Required action:
Would you please transcribe, exactly as written, the lines of the entries below starting at the one that holds "12 1,4 70 100" and ending at the one that holds "customer number: 10008521 -> 10004228", both included?

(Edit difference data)
▬▬▬▬▬▬▬▬▬▬

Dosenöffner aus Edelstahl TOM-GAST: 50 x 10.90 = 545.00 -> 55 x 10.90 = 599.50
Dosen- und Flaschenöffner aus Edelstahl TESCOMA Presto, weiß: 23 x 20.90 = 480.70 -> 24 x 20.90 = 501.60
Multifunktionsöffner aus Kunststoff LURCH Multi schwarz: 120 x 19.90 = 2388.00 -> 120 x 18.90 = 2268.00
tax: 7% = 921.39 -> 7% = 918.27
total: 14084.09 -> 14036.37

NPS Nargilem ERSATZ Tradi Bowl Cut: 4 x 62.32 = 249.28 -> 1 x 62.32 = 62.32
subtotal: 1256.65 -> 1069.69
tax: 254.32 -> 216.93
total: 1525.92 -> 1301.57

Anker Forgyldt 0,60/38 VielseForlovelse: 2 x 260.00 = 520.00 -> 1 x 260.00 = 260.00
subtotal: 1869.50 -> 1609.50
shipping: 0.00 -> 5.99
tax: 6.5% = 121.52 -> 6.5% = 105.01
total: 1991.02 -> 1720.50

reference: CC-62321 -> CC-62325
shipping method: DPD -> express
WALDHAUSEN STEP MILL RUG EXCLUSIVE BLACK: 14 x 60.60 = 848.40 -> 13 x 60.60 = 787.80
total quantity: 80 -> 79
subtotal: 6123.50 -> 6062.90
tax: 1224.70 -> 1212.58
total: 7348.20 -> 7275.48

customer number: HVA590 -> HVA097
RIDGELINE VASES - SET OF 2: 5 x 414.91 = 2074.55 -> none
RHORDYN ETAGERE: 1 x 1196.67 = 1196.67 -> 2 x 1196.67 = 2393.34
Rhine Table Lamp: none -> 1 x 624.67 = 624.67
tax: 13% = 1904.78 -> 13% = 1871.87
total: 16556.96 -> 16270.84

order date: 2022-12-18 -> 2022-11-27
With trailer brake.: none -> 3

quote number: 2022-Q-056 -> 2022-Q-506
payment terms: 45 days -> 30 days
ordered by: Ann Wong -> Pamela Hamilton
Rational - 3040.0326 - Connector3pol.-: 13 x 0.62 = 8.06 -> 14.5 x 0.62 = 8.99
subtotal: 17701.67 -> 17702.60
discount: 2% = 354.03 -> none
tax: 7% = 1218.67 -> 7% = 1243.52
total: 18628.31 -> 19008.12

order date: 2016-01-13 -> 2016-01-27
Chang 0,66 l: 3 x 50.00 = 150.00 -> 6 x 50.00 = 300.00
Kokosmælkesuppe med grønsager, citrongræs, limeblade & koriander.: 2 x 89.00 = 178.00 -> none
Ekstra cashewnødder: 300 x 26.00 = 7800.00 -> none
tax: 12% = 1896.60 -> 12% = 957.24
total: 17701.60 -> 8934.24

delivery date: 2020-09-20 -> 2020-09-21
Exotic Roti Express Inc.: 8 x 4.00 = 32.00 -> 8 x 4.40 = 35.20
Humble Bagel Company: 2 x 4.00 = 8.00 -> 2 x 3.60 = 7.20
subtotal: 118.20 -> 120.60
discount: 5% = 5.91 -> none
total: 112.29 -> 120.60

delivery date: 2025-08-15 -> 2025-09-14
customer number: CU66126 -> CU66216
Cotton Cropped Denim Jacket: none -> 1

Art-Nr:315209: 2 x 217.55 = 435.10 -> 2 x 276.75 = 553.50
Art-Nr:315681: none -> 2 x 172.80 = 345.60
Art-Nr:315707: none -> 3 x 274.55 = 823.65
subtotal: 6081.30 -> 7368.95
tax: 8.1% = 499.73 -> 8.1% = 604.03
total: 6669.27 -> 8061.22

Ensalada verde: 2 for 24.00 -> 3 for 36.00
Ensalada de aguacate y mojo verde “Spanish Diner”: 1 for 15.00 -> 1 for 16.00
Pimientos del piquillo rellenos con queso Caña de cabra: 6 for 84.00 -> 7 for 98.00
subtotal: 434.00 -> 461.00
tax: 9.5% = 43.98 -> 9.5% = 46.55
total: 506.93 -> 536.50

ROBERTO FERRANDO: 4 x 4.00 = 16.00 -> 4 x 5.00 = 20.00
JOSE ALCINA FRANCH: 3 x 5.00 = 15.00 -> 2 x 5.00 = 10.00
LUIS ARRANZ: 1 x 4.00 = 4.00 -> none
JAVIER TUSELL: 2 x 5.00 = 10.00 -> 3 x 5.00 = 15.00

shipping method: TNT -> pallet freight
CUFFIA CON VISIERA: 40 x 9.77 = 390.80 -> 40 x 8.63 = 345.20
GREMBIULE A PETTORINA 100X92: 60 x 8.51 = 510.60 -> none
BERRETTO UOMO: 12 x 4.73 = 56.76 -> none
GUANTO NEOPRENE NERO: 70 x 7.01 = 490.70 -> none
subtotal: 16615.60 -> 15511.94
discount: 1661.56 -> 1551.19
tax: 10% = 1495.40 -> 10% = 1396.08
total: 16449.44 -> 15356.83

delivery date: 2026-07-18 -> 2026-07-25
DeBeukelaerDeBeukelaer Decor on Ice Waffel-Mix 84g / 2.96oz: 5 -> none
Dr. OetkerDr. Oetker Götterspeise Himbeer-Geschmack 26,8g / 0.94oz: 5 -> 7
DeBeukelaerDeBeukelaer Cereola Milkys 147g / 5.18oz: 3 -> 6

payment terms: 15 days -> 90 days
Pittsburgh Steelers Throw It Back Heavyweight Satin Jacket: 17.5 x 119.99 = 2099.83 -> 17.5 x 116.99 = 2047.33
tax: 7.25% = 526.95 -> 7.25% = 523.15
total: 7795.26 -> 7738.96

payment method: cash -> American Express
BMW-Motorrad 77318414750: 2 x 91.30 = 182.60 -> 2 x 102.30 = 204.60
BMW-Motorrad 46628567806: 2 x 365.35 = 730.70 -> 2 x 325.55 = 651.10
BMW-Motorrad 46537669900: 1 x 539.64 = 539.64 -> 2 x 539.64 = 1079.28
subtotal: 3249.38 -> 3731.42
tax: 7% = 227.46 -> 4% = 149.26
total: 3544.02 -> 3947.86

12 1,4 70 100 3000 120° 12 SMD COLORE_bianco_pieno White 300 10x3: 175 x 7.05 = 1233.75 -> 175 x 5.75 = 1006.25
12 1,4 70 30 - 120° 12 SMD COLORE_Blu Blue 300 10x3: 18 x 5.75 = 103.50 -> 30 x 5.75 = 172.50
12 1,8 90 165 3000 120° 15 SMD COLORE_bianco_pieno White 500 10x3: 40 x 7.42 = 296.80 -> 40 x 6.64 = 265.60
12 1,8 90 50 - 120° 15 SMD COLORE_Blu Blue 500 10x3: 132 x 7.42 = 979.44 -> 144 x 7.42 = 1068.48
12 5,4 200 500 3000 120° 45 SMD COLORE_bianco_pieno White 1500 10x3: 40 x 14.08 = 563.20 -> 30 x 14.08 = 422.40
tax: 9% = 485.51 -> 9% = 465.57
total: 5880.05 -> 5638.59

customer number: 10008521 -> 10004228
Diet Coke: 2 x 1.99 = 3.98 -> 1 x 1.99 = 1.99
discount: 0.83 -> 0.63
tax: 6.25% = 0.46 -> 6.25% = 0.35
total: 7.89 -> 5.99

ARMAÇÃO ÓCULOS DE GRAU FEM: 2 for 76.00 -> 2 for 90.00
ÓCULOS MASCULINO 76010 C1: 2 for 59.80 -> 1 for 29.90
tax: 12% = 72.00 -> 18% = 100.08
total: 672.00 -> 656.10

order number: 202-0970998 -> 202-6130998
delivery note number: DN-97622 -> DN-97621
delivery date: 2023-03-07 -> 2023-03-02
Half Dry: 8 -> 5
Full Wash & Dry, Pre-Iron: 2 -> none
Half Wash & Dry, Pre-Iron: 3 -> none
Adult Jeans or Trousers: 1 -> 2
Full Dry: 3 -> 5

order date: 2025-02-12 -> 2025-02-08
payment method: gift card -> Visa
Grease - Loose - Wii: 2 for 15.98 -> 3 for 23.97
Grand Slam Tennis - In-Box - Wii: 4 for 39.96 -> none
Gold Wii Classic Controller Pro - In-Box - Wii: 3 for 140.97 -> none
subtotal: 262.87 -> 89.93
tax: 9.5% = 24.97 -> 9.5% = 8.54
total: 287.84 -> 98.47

▬▬▬▬▬▬▬▬▬▬

Exercise result:
12 1,4 70 100 3000 120° 12 SMD COLORE_bianco_pieno White 300 10x3: 175 x 7.05 = 1233.75 -> 175 x 5.75 = 1006.25
12 1,4 70 30 - 120° 12 SMD COLORE_Blu Blue 300 10x3: 18 x 5.75 = 103.50 -> 30 x 5.75 = 172.50
12 1,8 90 165 3000 120° 15 SMD COLORE_bianco_pieno White 500 10x3: 40 x 7.42 = 296.80 -> 40 x 6.64 = 265.60
12 1,8 90 50 - 120° 15 SMD COLORE_Blu Blue 500 10x3: 132 x 7.42 = 979.44 -> 144 x 7.42 = 1068.48
12 5,4 200 500 3000 120° 45 SMD COLORE_bianco_pieno White 1500 10x3: 40 x 14.08 = 563.20 -> 30 x 14.08 = 422.40
tax: 9% = 485.51 -> 9% = 465.57
total: 5880.05 -> 5638.59

customer number: 10008521 -> 10004228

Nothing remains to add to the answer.